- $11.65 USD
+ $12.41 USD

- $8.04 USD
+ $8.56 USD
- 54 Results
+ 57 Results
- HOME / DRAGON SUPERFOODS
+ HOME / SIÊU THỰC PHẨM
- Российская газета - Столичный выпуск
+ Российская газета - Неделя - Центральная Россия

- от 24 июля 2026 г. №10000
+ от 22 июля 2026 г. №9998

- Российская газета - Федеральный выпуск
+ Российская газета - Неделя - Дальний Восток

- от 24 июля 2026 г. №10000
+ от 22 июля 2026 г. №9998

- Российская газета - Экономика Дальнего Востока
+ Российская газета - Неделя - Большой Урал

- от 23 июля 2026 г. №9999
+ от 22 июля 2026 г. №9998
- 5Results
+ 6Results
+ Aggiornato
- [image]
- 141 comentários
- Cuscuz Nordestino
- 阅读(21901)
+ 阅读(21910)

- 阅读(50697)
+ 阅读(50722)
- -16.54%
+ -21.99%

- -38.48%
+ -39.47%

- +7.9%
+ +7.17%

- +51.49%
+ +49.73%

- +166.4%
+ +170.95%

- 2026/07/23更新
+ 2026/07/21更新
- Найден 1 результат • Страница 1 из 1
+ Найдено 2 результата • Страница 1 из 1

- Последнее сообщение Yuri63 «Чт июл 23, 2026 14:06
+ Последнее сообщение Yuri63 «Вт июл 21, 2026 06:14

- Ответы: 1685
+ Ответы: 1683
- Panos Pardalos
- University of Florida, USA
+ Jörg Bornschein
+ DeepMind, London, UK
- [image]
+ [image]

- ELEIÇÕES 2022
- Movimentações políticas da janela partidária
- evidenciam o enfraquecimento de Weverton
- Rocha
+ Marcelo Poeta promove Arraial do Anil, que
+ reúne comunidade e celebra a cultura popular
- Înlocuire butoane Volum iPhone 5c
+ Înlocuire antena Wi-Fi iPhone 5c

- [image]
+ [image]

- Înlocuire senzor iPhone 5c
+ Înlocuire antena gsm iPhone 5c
____________
→ Problem to work on
Say how many lines above contain the string "antena", writing only the number.

→ Finished exercise
2